Front-end code change data
══════
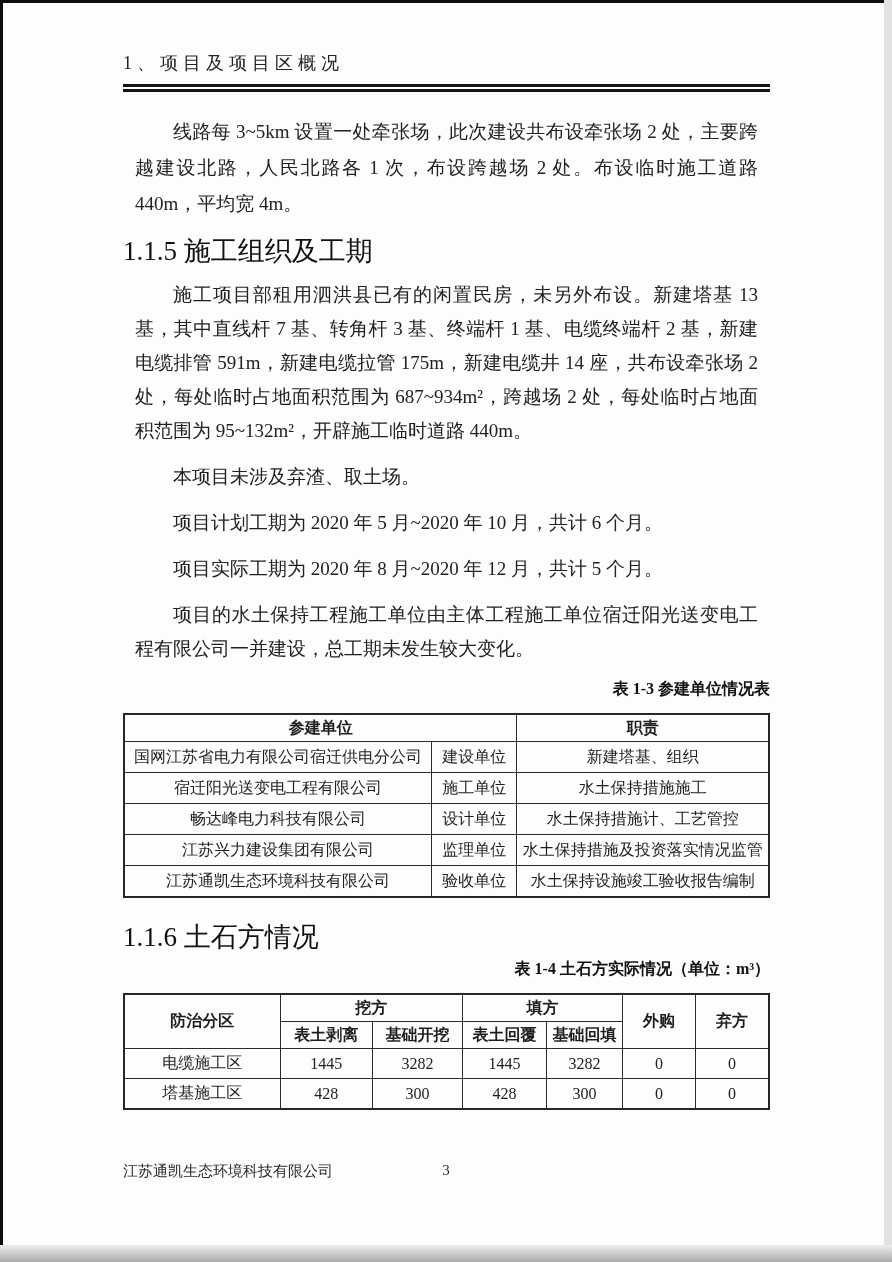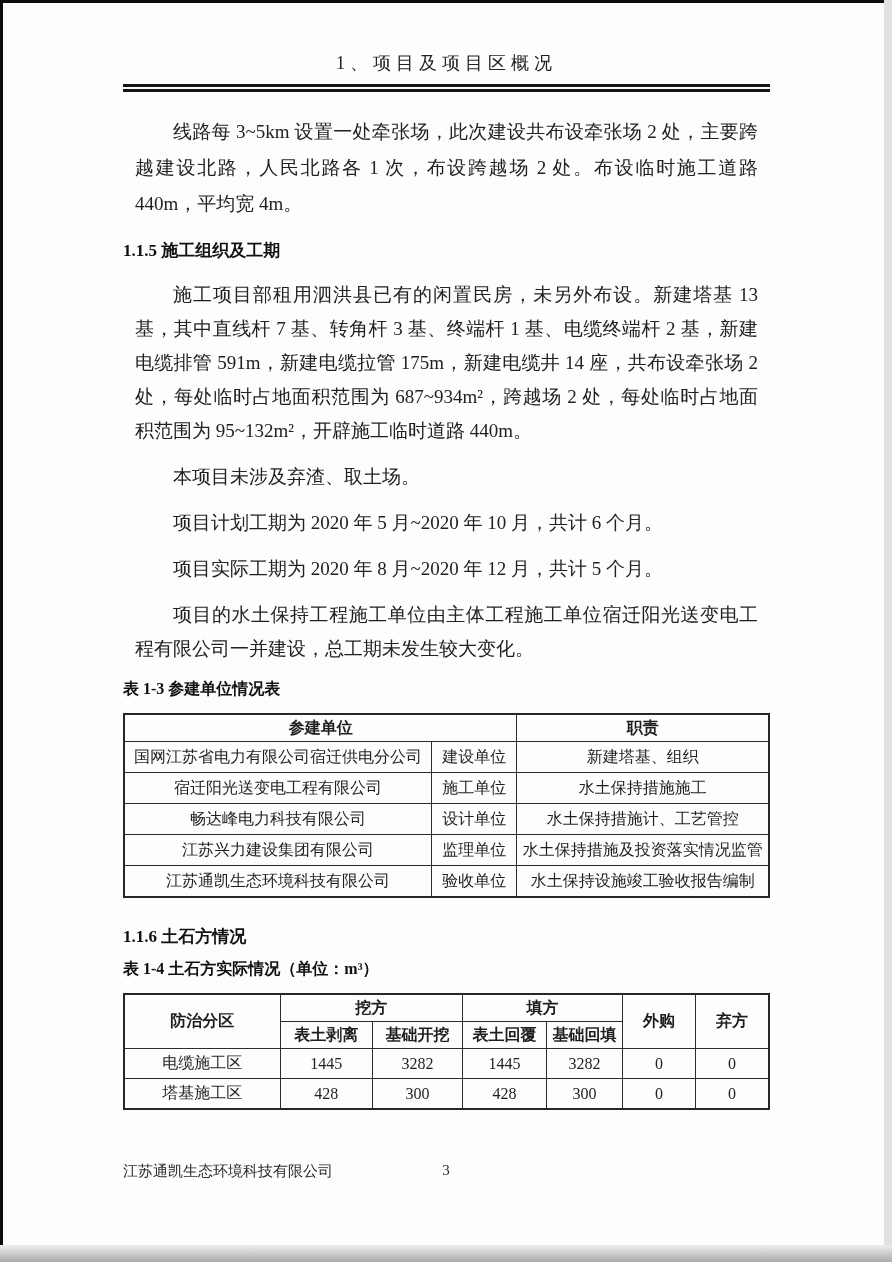--- a/index.html
+++ b/index.html
@@ -22,7 +22,6 @@
 
   .doc-header {
     padding-top:50px;
-    text-align:center;
     font-size:18px;
     letter-spacing:5px;
     line-height:26px;

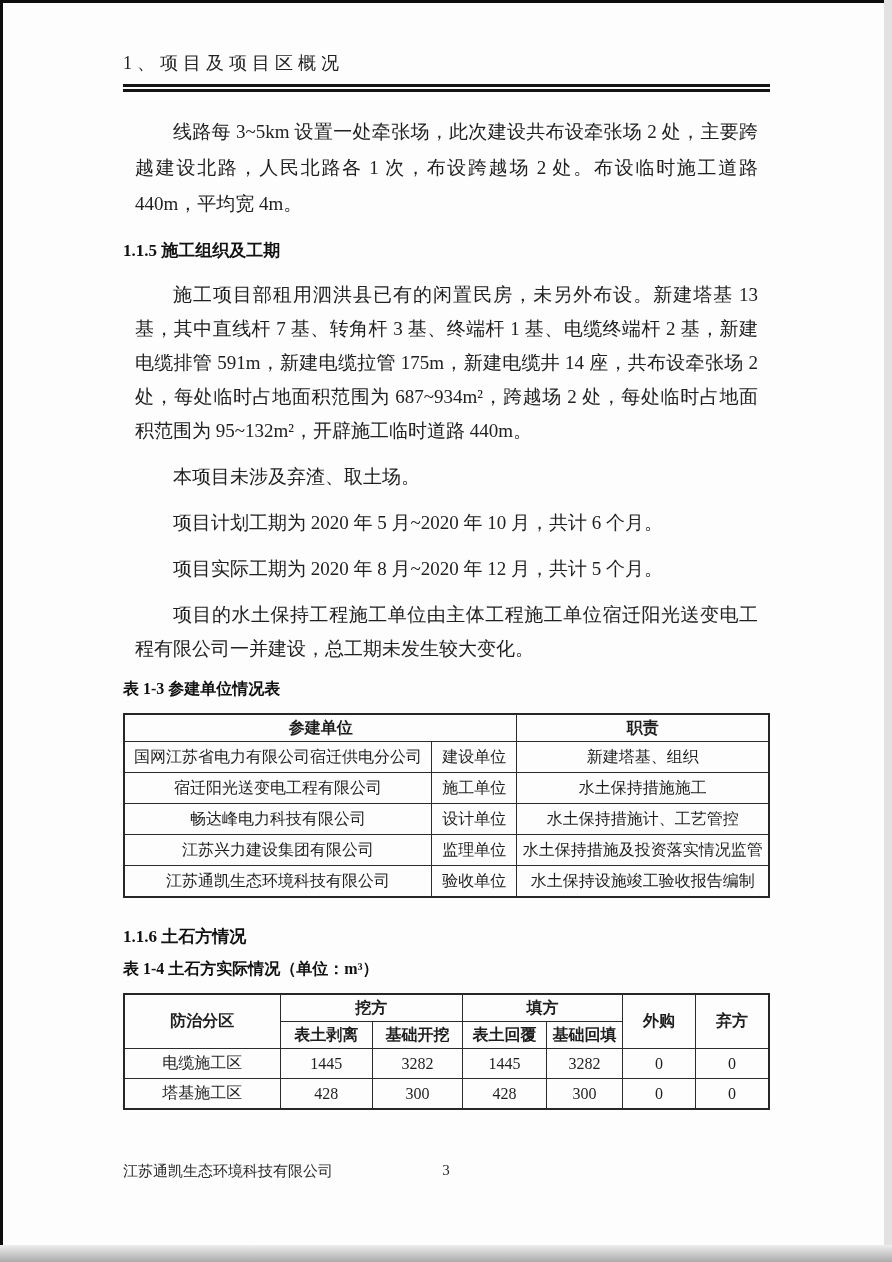--- a/index.html
+++ b/index.html
@@ -42,8 +42,8 @@
 
   .sec-heading {
     margin:14px 0 6px 0;
-    font-size:17px;
-    font-weight:bold;
+    font-size:27px;
+    font-weight:normal;
     line-height:30px;
     color:#111;
   }

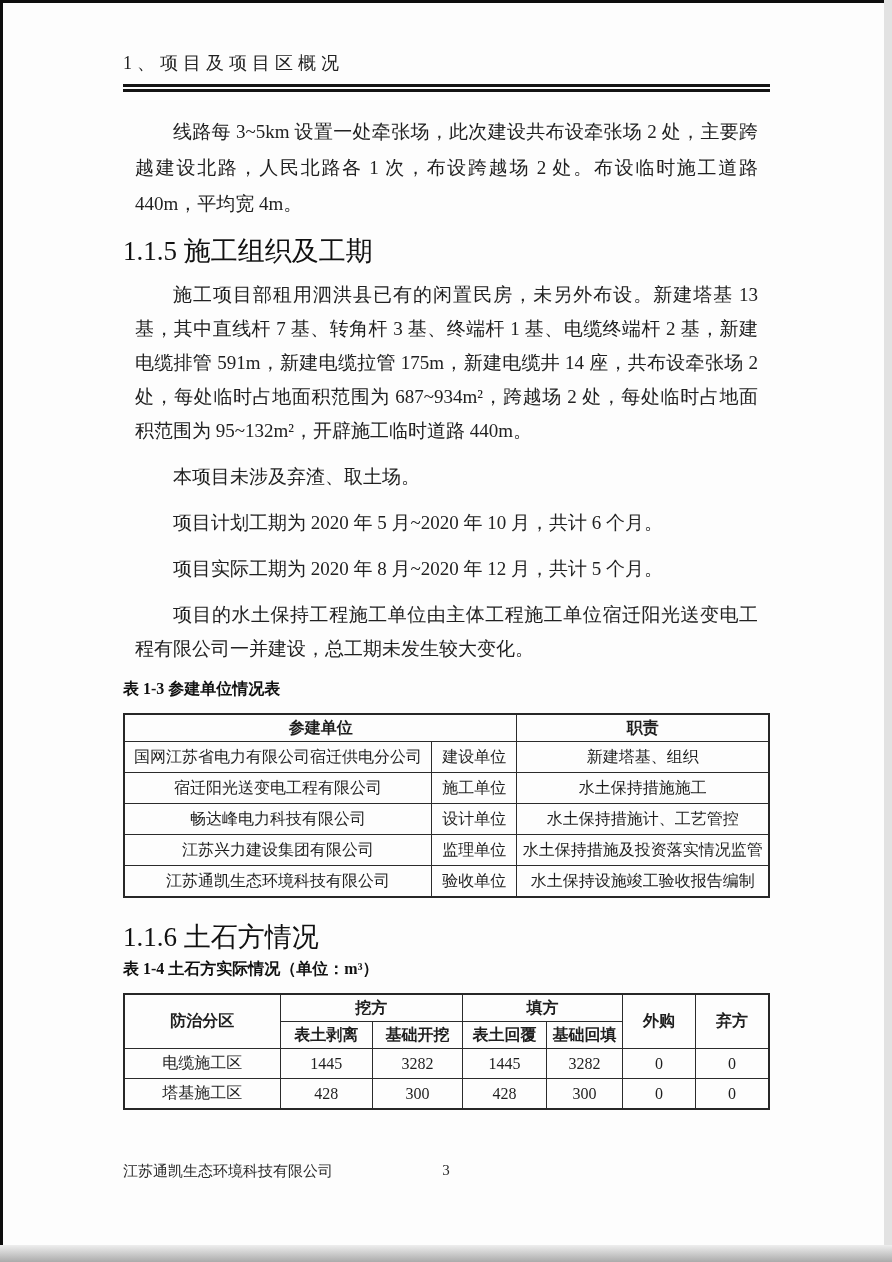--- a/index.html
+++ b/index.html
@@ -51,7 +51,7 @@
 
   .tbl-caption {
     margin:2px 0 0 0;
-    text-align:left;
+    text-align:right;
     font-size:16px;
     font-weight:bold;
     line-height:22px;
══════
What to work on. Would you give the entries above again verbatim, omitting the images they contain?

Output.
--- a/index.html
+++ b/index.html
@@ -22,7 +22,6 @@
 
   .doc-header {
     padding-top:50px;
-    text-align:center;
     font-size:18px;
     letter-spacing:5px;
     line-height:26px;

--- a/index.html
+++ b/index.html
@@ -42,8 +42,8 @@
 
   .sec-heading {
     margin:14px 0 6px 0;
-    font-size:17px;
-    font-weight:bold;
+    font-size:27px;
+    font-weight:normal;
     line-height:30px;
     color:#111;
   }

--- a/index.html
+++ b/index.html
@@ -51,7 +51,7 @@
 
   .tbl-caption {
     margin:2px 0 0 0;
-    text-align:left;
+    text-align:right;
     font-size:16px;
     font-weight:bold;
     line-height:22px;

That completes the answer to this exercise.